Поэзия и поэтика города | страница 74



Евреи с улиц Гаона и Шкляной, с Мыльной, с Подвуйной
Живут ПОЧИНКОЮ КУКОЛ и ОТЛИВКОЙ ГАЛОШ,
Оком кораллово-красным ищут на облаках знака,
Жарят селедку и верят в пришествие Гога-Магога.
Żydzi z ulicy Gaona, ze Szklanej, z Mylnej, z Podwójnej
żyją z NAPRAWY LALEK I ZALEWANIA KALOSZY,
okiem czerwonym jak koral szukają znaków na chmurach,
smażą śledzie i wierzą w nadejście Goga-Magoga.
(c. 93)

Прописными буквами у Галчиньского выделены городские вывески еврейских лавочек (ср. в другом стихотворении: «тигры с вывесок ощерили ужасные клыки»), — он, как и Милош, к вывескам присматривался, в его городе они имели обыкновение оживать, из них легко творилась мифология. Галчиньский описывает еврейский Вильно как естественную часть создаваемого им странного города, а тревожный военный лейтмотив соединяется теперь с явственным эсхатологическим звучанием. При внешне игровой тональности стихотворение вписывается и в ощущение «катастрофизма», бывшего в это время важной составляющей контекста польской виленской поэзии (группа «Żagary» и Милош). Но заключительная строфа возвращает к ироническому настроению начала:

Подмети комнату, работница! Твоя пани близко!
Пыль вытри с донышек. Укрась мне лентой гитару.
Урра! Самолет над городом, а в самолете Наталия.
Прояснит мрак житейский Наталия, светящая статуэтка.

Самолет возникает не случайно: «Я боготворю аэропланы, — признается автор уже в прозе. — Никто не отнимет у меня веры, что недалеко то время, когда они будут служить только торговле, коммуникации, культуре»[201]. Но прибывающая самолетом Наталия (имя жены поэта) принадлежит не миру техники и новизны, а, вероятно, миру старого барочного города (статуэтка). В этом важная черта поэтики Вильно — Галчиньский использует как бы метаописание (или автоописание), как, например, и в стихах военного времени:

…закат как витраж бургундский
разбился над Вильно.
(Jak się te lata mylą, 1939)

Наталия спустится с небес, словно ангел (ощущение усиливается отождествлением со статуэткой-скульптурой), осветит наконец «житейский мрак» и разгонит, надо полагать, чертовщину, чересчур сгустившуюся в этом городе.
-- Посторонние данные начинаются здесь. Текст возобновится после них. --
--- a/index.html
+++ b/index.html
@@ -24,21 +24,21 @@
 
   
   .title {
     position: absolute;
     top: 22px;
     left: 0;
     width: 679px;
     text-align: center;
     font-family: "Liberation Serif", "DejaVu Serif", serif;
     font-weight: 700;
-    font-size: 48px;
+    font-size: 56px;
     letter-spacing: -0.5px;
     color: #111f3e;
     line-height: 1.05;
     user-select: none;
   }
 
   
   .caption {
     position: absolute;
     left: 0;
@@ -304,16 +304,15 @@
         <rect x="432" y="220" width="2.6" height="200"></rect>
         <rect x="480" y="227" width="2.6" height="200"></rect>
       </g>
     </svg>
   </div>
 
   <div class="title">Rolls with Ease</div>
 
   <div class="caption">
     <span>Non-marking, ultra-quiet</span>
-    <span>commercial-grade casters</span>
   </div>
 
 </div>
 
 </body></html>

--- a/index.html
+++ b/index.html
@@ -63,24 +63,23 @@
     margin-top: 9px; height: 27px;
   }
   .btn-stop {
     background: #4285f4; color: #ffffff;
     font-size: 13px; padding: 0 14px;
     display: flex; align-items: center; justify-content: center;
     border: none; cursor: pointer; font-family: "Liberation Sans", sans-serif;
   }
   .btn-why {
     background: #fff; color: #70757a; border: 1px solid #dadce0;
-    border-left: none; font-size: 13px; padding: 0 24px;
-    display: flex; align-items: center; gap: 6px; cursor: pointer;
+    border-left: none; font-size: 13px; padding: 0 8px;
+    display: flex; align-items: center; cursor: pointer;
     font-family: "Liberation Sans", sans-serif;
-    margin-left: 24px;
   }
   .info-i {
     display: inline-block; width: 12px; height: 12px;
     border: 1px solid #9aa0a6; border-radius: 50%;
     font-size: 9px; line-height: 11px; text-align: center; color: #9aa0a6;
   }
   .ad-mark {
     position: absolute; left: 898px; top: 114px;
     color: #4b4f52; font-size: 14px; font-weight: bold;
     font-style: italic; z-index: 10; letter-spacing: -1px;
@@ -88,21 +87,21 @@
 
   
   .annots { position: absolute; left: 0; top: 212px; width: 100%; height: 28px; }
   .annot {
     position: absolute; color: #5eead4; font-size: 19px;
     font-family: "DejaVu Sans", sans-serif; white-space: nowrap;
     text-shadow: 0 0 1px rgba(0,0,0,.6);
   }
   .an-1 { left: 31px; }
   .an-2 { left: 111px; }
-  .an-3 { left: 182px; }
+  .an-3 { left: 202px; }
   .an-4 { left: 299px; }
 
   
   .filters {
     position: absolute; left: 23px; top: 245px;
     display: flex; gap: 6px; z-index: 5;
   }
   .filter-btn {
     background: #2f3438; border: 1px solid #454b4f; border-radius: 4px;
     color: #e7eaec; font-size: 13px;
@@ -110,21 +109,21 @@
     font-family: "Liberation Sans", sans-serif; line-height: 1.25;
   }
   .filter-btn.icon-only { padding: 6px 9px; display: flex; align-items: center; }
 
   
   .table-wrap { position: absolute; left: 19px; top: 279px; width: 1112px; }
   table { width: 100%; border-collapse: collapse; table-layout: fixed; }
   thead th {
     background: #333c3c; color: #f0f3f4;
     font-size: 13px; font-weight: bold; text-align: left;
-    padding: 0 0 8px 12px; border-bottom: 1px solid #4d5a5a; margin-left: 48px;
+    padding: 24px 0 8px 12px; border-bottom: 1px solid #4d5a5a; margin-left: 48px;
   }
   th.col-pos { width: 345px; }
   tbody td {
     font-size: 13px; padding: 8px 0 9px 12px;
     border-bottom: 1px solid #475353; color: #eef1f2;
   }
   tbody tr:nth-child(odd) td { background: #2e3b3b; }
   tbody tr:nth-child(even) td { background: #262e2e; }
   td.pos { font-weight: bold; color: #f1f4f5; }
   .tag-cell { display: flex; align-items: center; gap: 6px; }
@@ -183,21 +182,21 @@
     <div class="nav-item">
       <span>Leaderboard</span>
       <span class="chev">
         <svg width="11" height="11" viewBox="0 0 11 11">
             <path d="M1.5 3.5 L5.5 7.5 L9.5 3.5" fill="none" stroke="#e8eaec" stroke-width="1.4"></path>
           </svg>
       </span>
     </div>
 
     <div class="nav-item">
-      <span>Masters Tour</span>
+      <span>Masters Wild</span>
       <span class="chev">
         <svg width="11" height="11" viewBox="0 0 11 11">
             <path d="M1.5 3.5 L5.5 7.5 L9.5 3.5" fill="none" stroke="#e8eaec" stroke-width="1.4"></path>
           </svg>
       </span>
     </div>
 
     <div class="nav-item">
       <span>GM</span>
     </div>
В стихотворении присутствует несколько лейтмотивов (здесь указаны не все), их сложное переплетение, взаимодействие, перетекание из строфы в строфу, переливы полутонов, серьезных и даже мрачных (но как будто не до конца) и явно игровых, карнавальных — тоже не до конца, — создают и передают особенное самоощущение поэта в этом городе и саму суть этого города в определенный момент его истории — в восприятии поэта. Движущееся, бурлящее, новое противостоит здесь неподвижности, застыл ости и традиции, устоявшейся в быту, в духовной жизни и в облике провинциального города.